На нестабильной фазе системы управления обстоятельства вынуждали нарушать закон, и государство этому не препятствовало, а иногда и прямо поощряло беззаконное, по представлениям стабильного времени, поведение. Например, Павел I специальным указом повысил в звании ротмистра, по приказу которого был повешен торговец, не захотевший продавать роте сена для лошадей[204].
С переходом системы в нестабильный режим многие преступные действия автоматически становятся законными.

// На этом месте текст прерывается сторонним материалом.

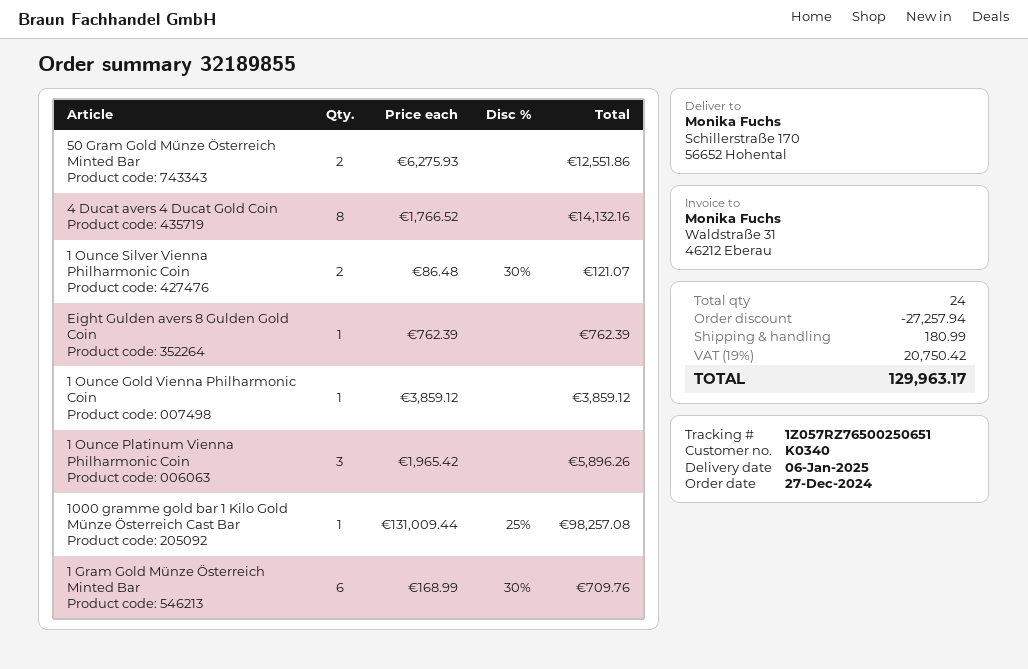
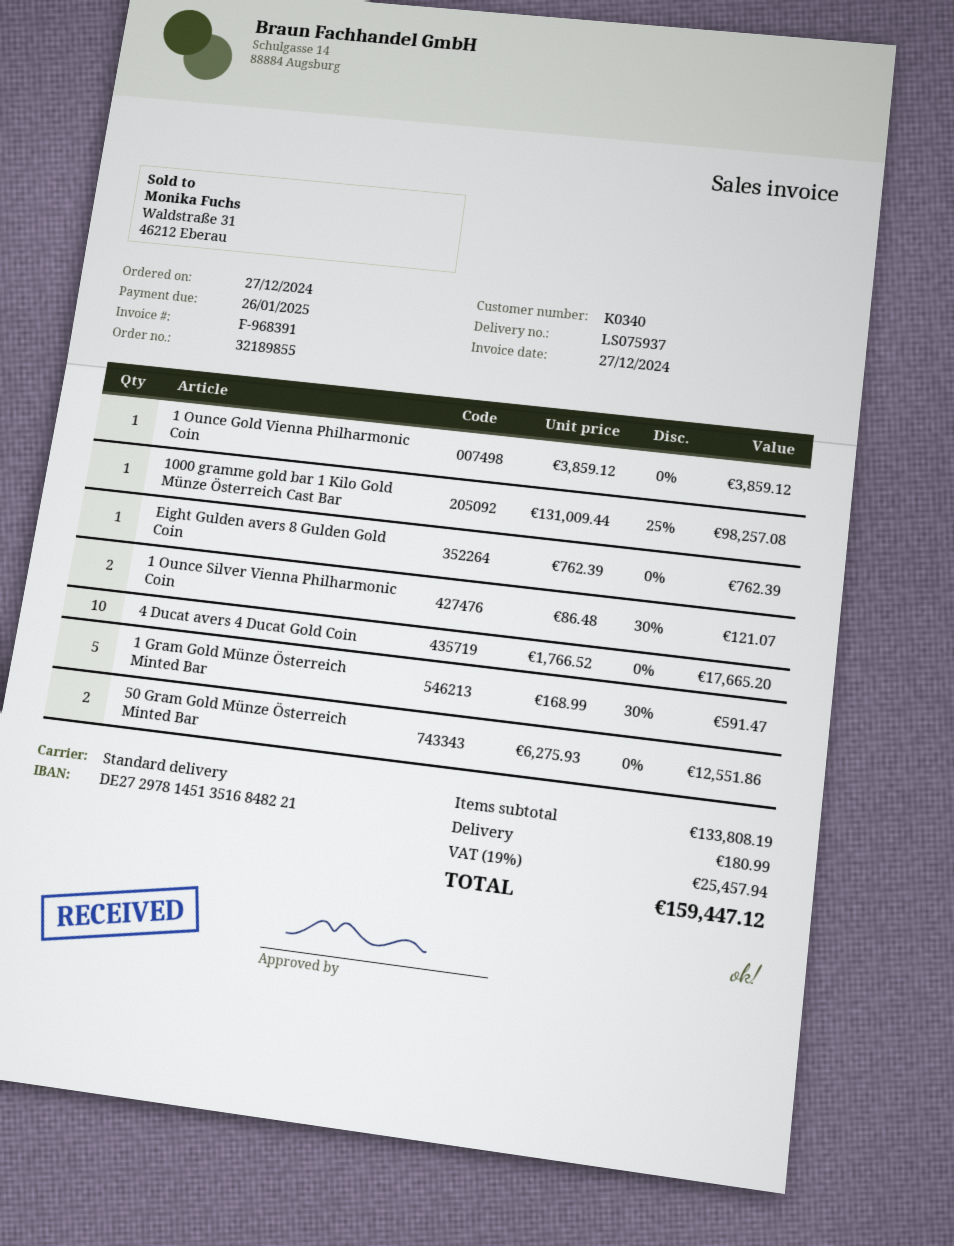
4 Ducat avers 4 Ducat Gold Coin: 8 x 1766.52 = 14132.16 -> 10 x 1766.52 = 17665.20
1 Ounce Platinum Vienna Philharmonic Coin: 3 x 1965.42 = 5896.26 -> none
1 Gram Gold Münze Österreich Minted Bar: 6 x 168.99 - 30% = 709.76 -> 5 x 168.99 - 30% = 591.47
discount: 27257.94 -> none
tax: 19% = 20750.42 -> 19% = 25457.94
total: 129963.17 -> 159447.12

Сколько снято фильмов о том, как уголовные преступники, которые в мирные годы были врагами общества, в военное время становятся «по нашу сторону баррикад», и их навыки воров, убийц и медвежатников оказываются востребованы армией, и зрители с умилением на это смотрят.
Государство в современных условиях смягчает для бывших участников боевых действий в «горячих точках» ответственность за уголовные преступления, косвенно признавая тем самым, что преступное в мирных условиях поведение является вполне адекватным в условиях аварийных. Общество понимает, что от людей, которых взяли со школьной скамьи или из ПТУ и сунули в Афганистан, Чечню, Таджикистан, по возвращении бесполезно требовать соблюдения стереотипов и законов, свойственных мирному, стабильному времени. Все понимают, что они и в стабильной среде будут по привычке вести себя, как на войне. Поэтому государство официально закрывает глаза на то, что они вытворяют в условиях стабильных. Это своеобразная плата, которую страна платит за периодически случающуюся нестабильность.
Возможность работы системы управления попеременно в двух режимах, стабильном и нестабильном, изначально противоречит самой идее правового государства и законопослушного населения. Нельзя одни и те же действия оценивать принципиально по-разному в зависимости от того в стабильное или нестабильное время эти действия совершаются. Это противоречит идее закона и правового государства. Поэтому законодательство было вынуждено приспосабливаться к своему подчиненному положению и закрывать глаза на то, что его изначально собираются нарушать. Законодательство существует в виде некоторого придатка, который действует в ограниченный период времени в отношении ограниченного круга вопросов.
В наши дни «неисполнение решений гражданского или арбитражного суда в России — почти правило. Вспомнить хотя бы череду исков обманутых вкладчиков после августа 1998-го. Мало того, что суды тогда руководствовались не законом и не условиями подписанных банками со своими клиентами договоров, а какими-то мифическими соображениями о влиянии состояния банков на экономическое состояние регионов. И отправляли истцов с миром. А та малая толика решений, в которых суд принимал сторону вкладчиков, как правило, просто не выполнялась»[205].
Неправовой характер управления стал краеугольным камнем государственного устройства еще в старомосковские времена. «Вся философия самодержавия у царя Ивана свелась к одному простому заключению: „Жаловать своих холопей мы вольны и казнить их вольны же“»[206]. Ослабление правовых устоев общественного устройства было прямо пропорционально степени усиления московской государственной власти как ядра русской модели управления. «Исследователи по источникам прослеживают резкую деградацию институтов гражданского общества, прежде всего судопроизводства, самосознания своих прав, способности решать свои конфликты без насилия»[207].